[DATA FOR THIS TASK Boundary: Start]

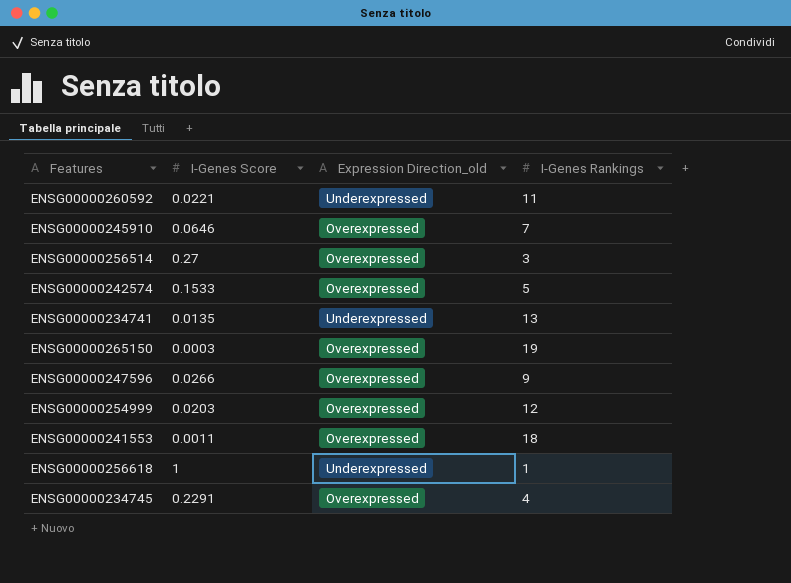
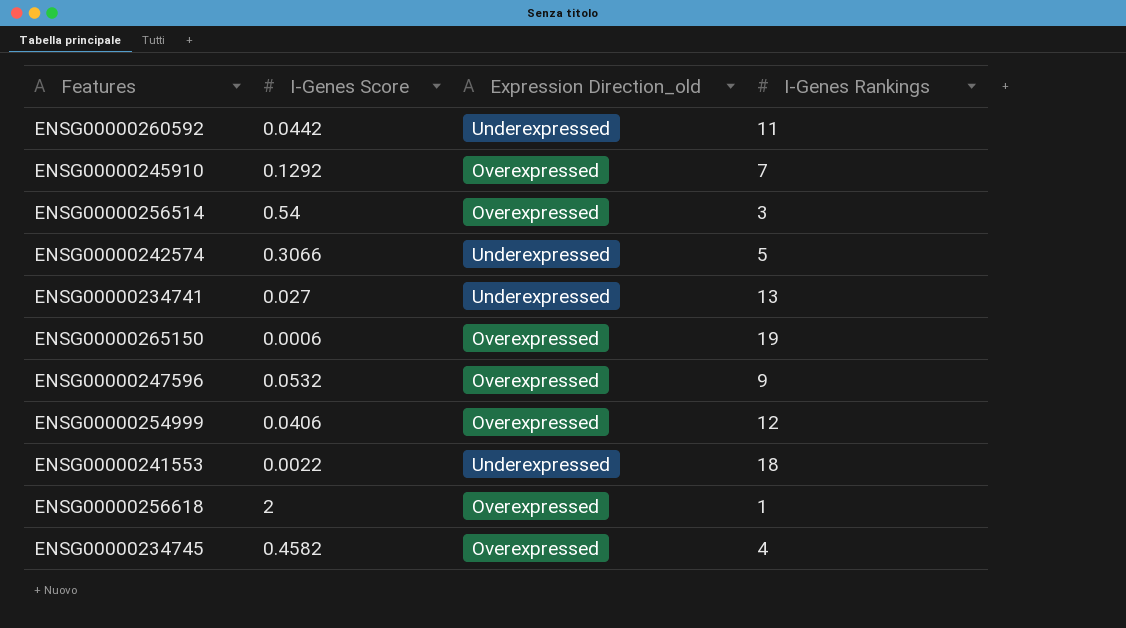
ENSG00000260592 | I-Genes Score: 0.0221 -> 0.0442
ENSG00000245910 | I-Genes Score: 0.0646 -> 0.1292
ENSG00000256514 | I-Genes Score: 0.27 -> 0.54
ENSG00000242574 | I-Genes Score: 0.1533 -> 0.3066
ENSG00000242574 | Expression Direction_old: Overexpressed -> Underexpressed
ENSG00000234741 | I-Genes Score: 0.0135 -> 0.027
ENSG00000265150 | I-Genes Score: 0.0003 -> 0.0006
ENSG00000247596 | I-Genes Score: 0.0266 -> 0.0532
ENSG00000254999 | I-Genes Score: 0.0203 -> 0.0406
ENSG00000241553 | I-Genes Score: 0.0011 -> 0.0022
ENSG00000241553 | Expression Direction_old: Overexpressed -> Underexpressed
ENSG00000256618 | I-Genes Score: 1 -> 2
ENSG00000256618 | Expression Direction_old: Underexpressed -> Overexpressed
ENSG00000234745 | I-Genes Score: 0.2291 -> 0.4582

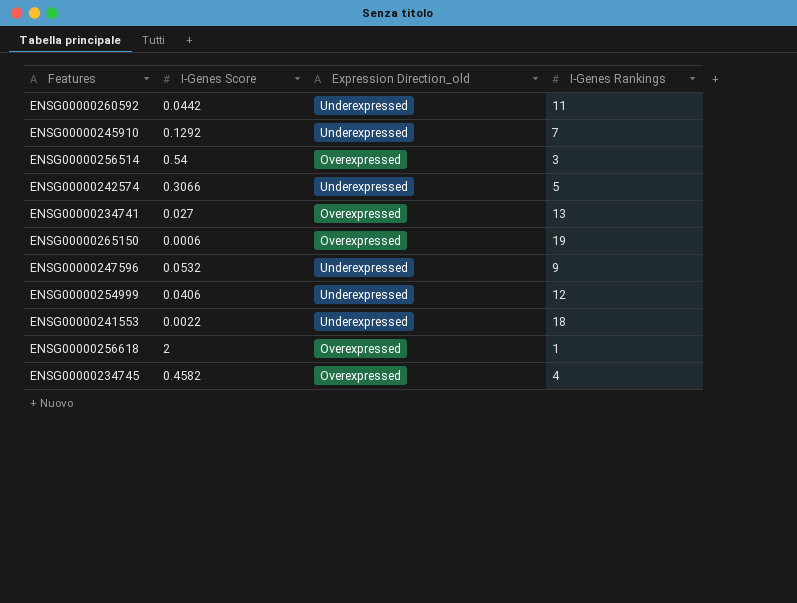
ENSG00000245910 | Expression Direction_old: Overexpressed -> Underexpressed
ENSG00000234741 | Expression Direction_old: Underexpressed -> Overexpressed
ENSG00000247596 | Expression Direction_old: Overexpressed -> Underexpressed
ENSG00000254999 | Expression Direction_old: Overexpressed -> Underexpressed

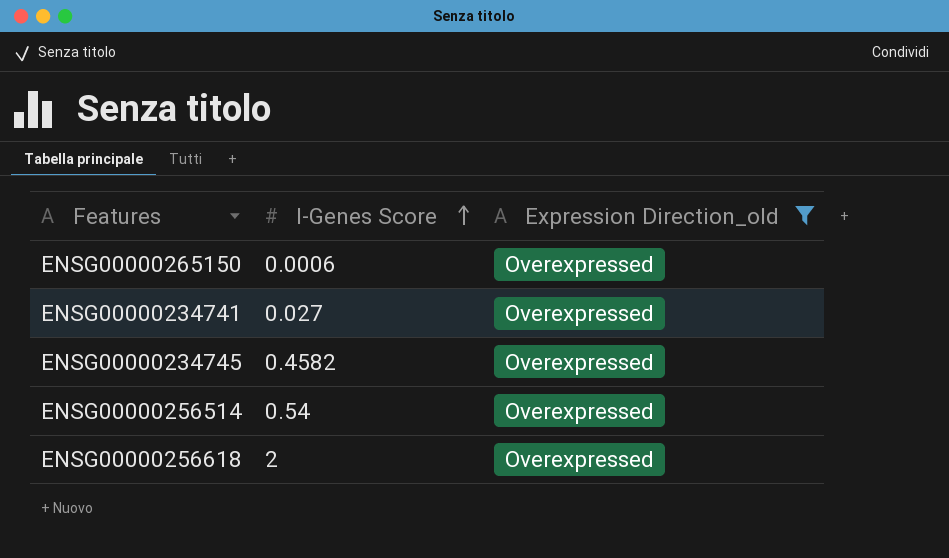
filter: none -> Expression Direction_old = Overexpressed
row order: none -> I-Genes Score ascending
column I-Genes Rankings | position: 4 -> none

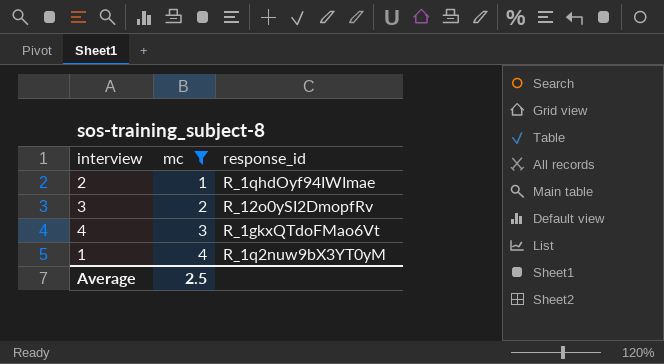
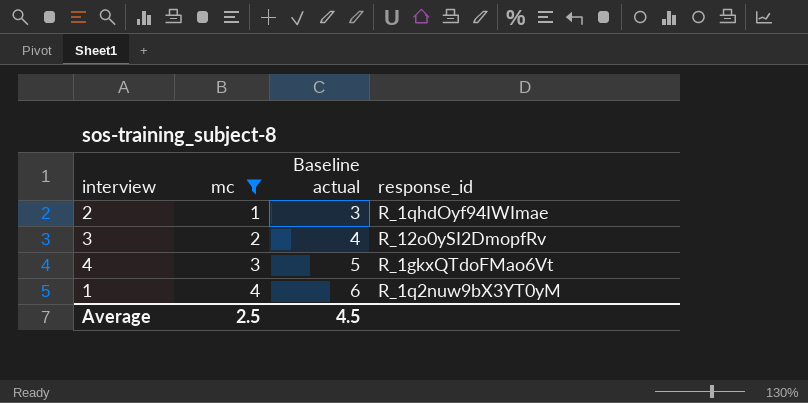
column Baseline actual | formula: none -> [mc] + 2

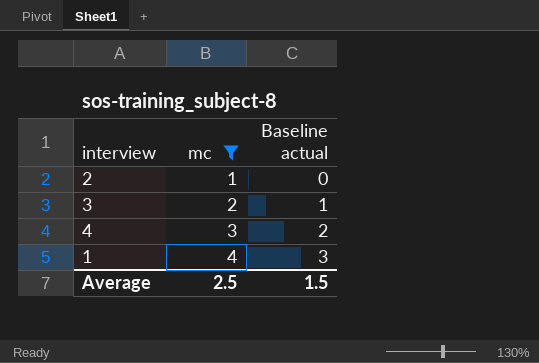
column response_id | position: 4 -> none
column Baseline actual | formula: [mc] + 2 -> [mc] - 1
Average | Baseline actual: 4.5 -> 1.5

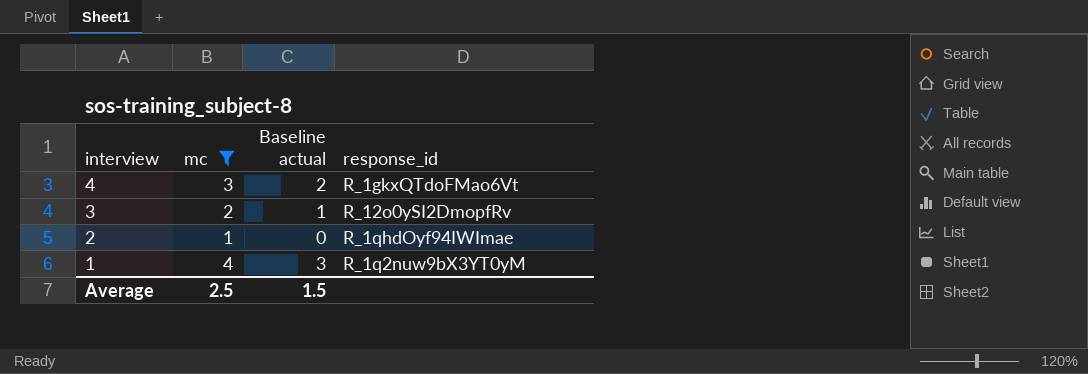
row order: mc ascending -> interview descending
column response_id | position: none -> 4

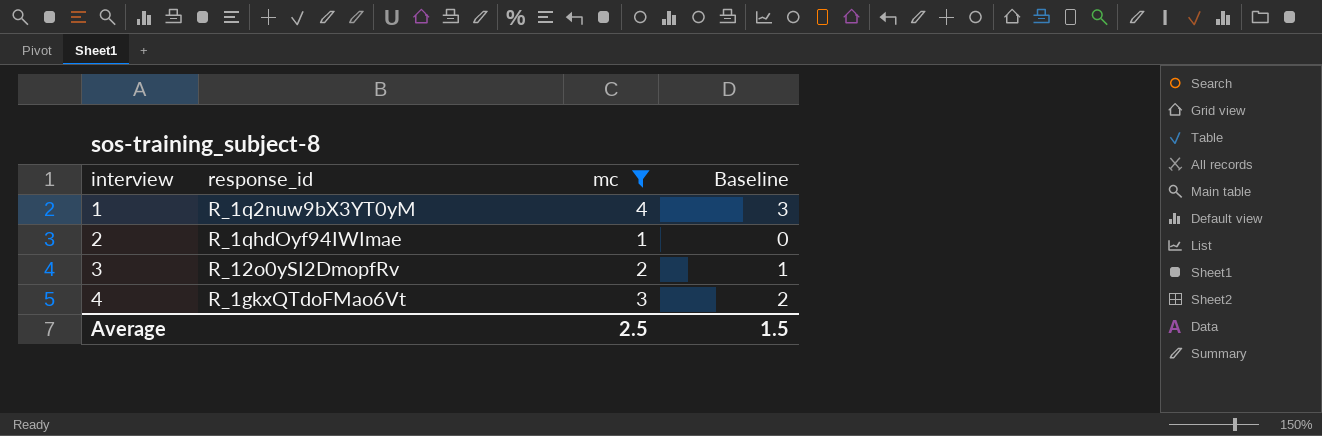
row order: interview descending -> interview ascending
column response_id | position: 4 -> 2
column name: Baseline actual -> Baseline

[DATA FOR THIS TASK Boundary: End]

» TASK TO COMPLETE
Starting from the first line of the listing above, write out every line exactly through the one containing "ENSG00000241553 | I-Genes", and drop the pictures.

» RESULT
ENSG00000260592 | I-Genes Score: 0.0221 -> 0.0442
ENSG00000245910 | I-Genes Score: 0.0646 -> 0.1292
ENSG00000256514 | I-Genes Score: 0.27 -> 0.54
ENSG00000242574 | I-Genes Score: 0.1533 -> 0.3066
ENSG00000242574 | Expression Direction_old: Overexpressed -> Underexpressed
ENSG00000234741 | I-Genes Score: 0.0135 -> 0.027
ENSG00000265150 | I-Genes Score: 0.0003 -> 0.0006
ENSG00000247596 | I-Genes Score: 0.0266 -> 0.0532
ENSG00000254999 | I-Genes Score: 0.0203 -> 0.0406
ENSG00000241553 | I-Genes Score: 0.0011 -> 0.0022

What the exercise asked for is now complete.